---------- Study material ----------

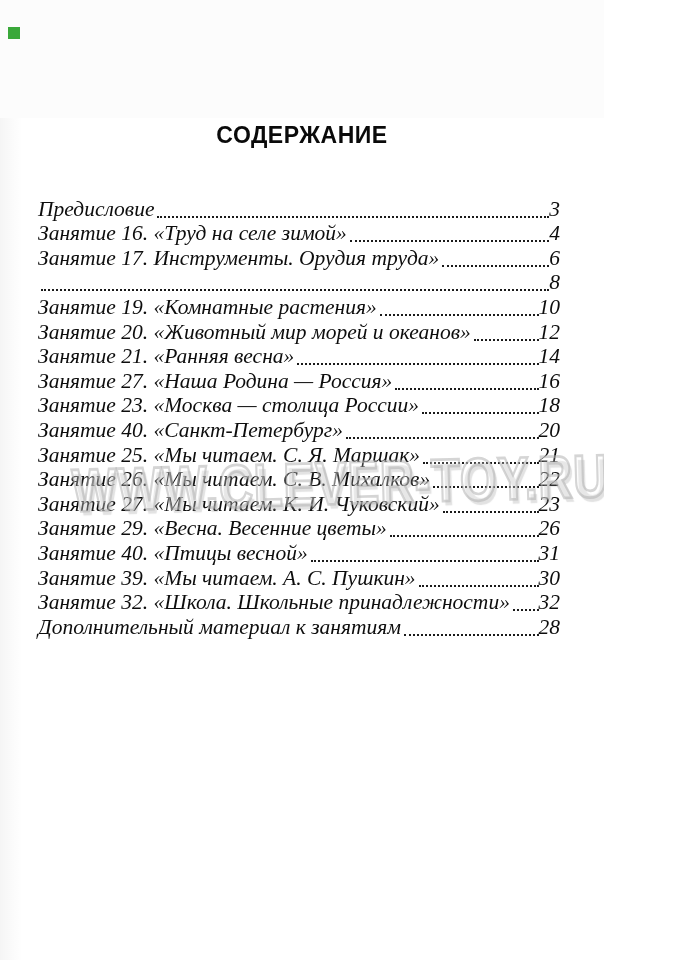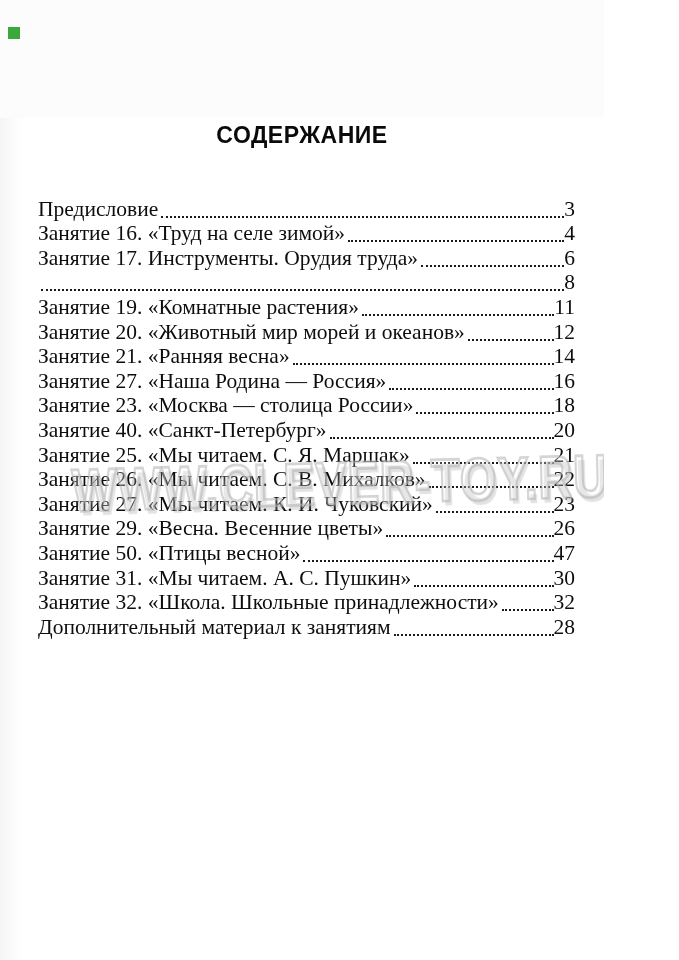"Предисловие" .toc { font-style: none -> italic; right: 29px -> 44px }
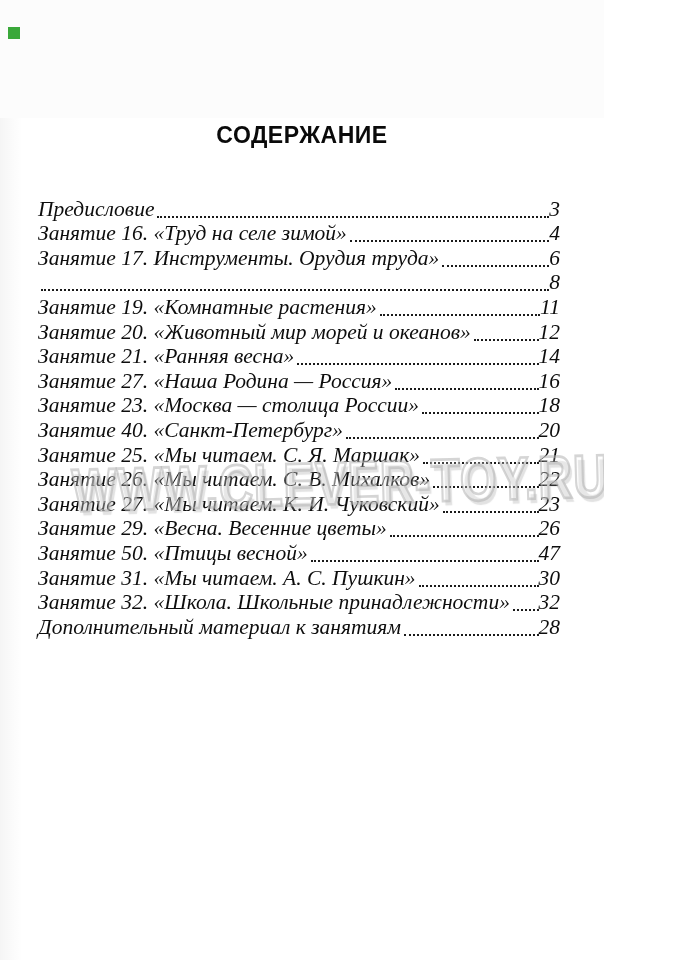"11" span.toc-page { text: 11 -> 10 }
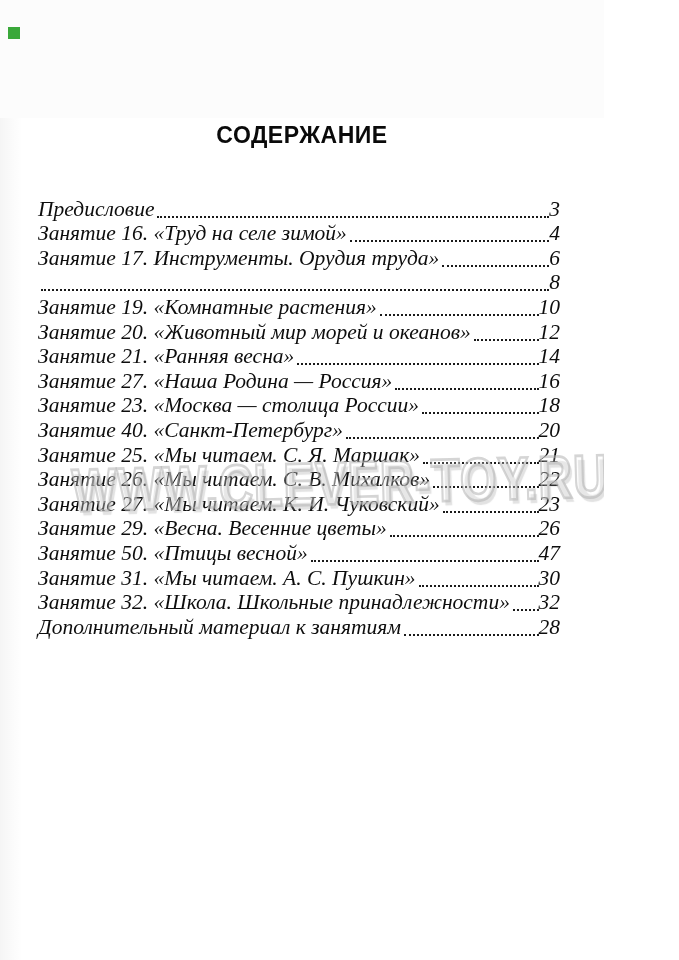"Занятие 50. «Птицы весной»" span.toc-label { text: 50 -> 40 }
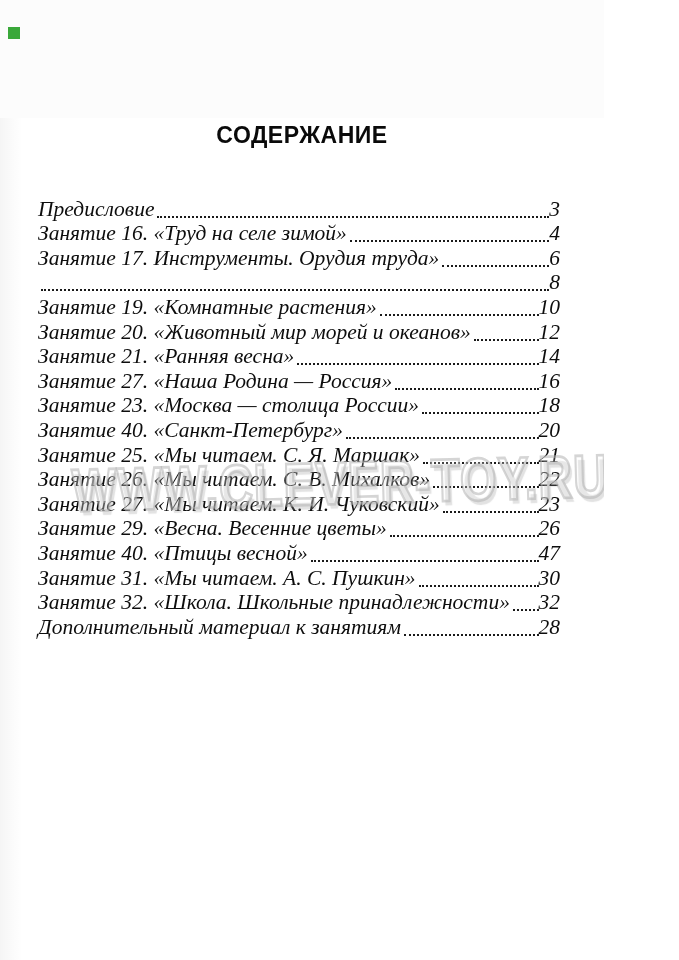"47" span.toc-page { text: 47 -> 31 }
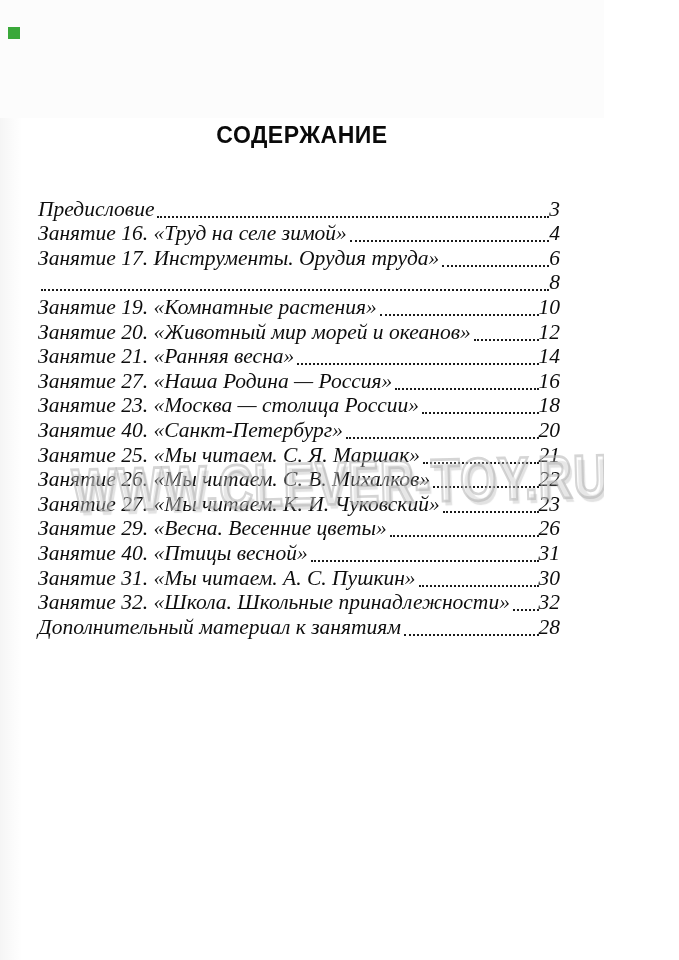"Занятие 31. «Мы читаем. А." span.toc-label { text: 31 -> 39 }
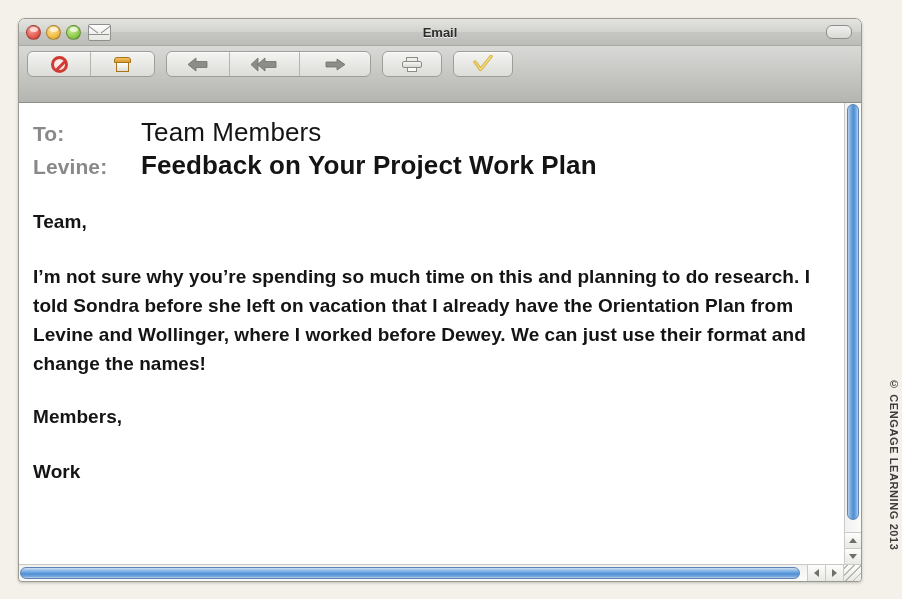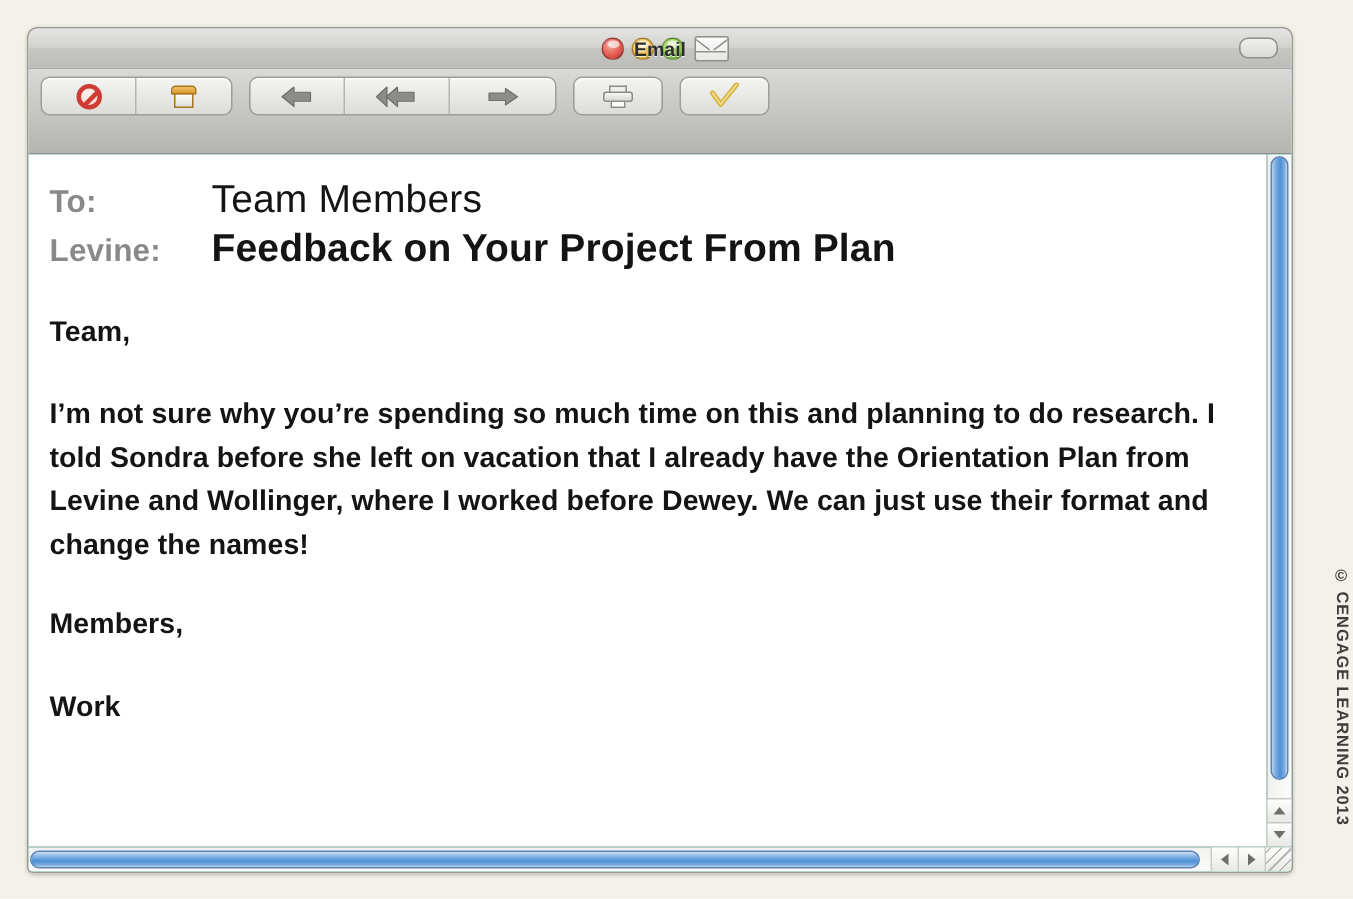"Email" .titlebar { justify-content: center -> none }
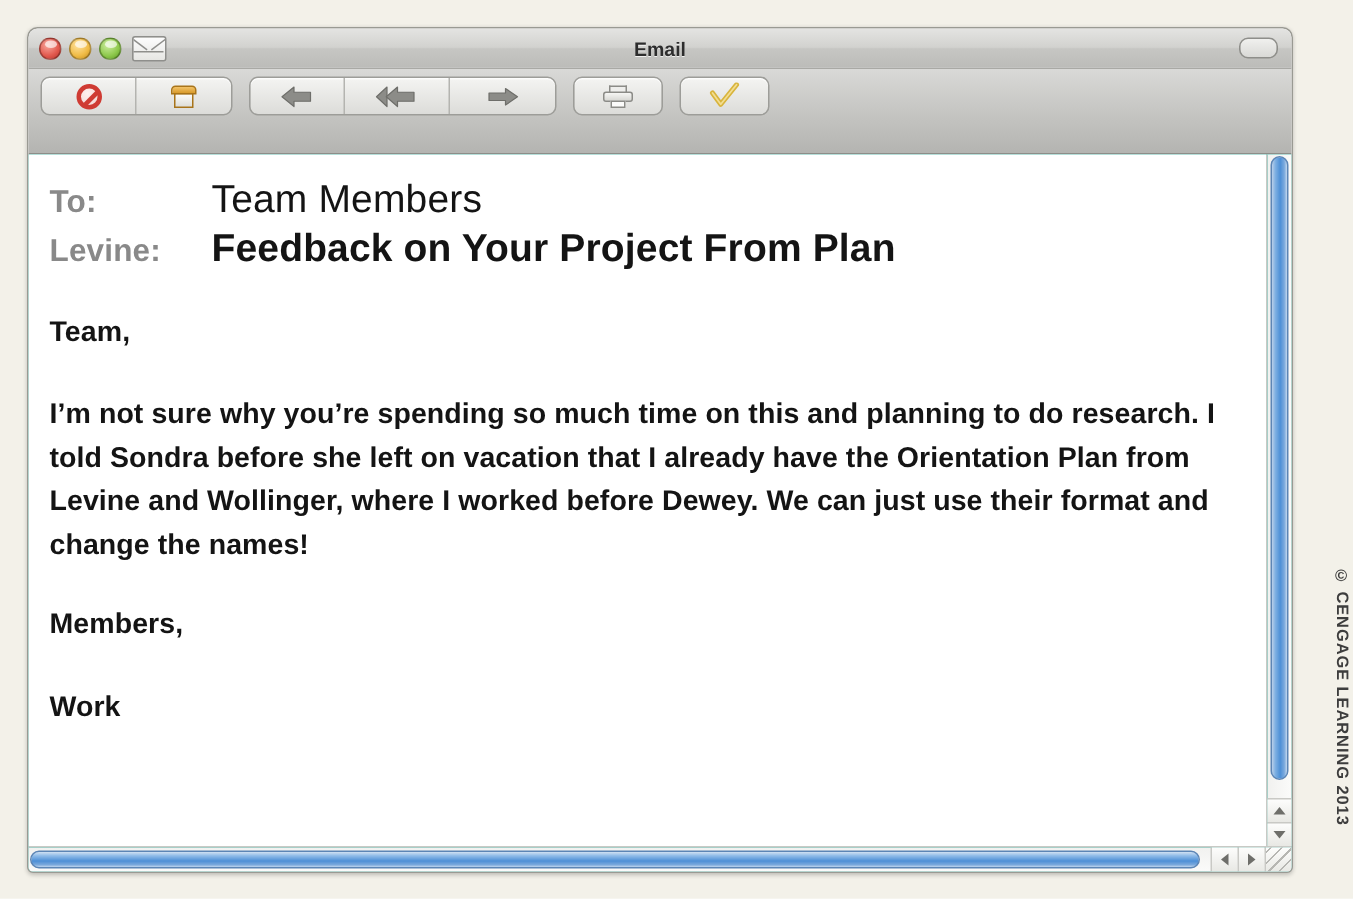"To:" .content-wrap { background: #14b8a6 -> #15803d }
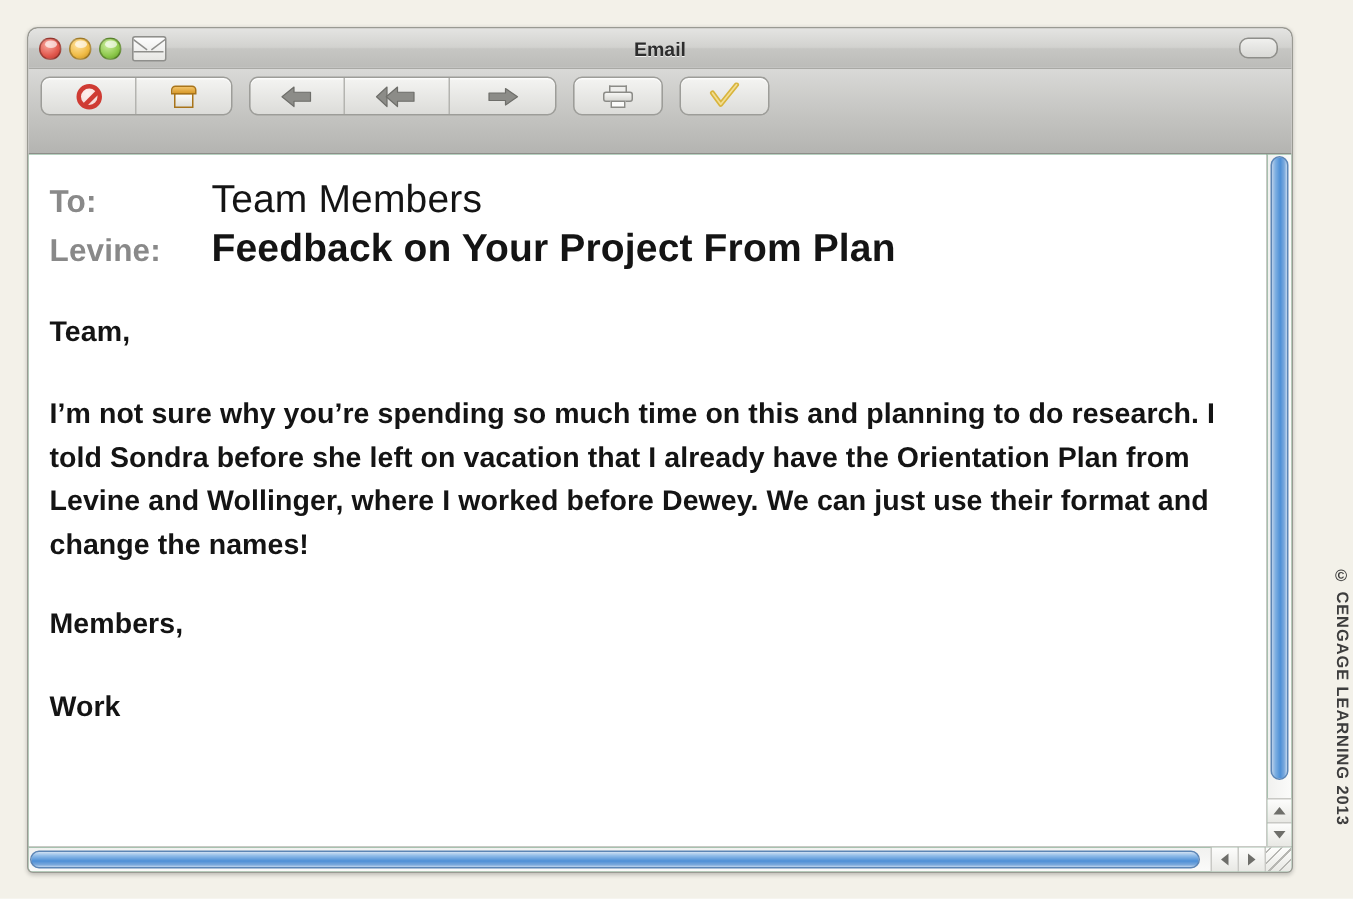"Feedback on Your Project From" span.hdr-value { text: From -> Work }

----------

No pictures should appear in the copy. Reproduce exactly the lines from the line containing "justify-content: center ->" through the last line of the data, inclusive.

**Response to this exercise**
"Email" .titlebar { justify-content: center -> none }
"To:" .content-wrap { background: #14b8a6 -> #15803d }
"Feedback on Your Project From" span.hdr-value { text: From -> Work }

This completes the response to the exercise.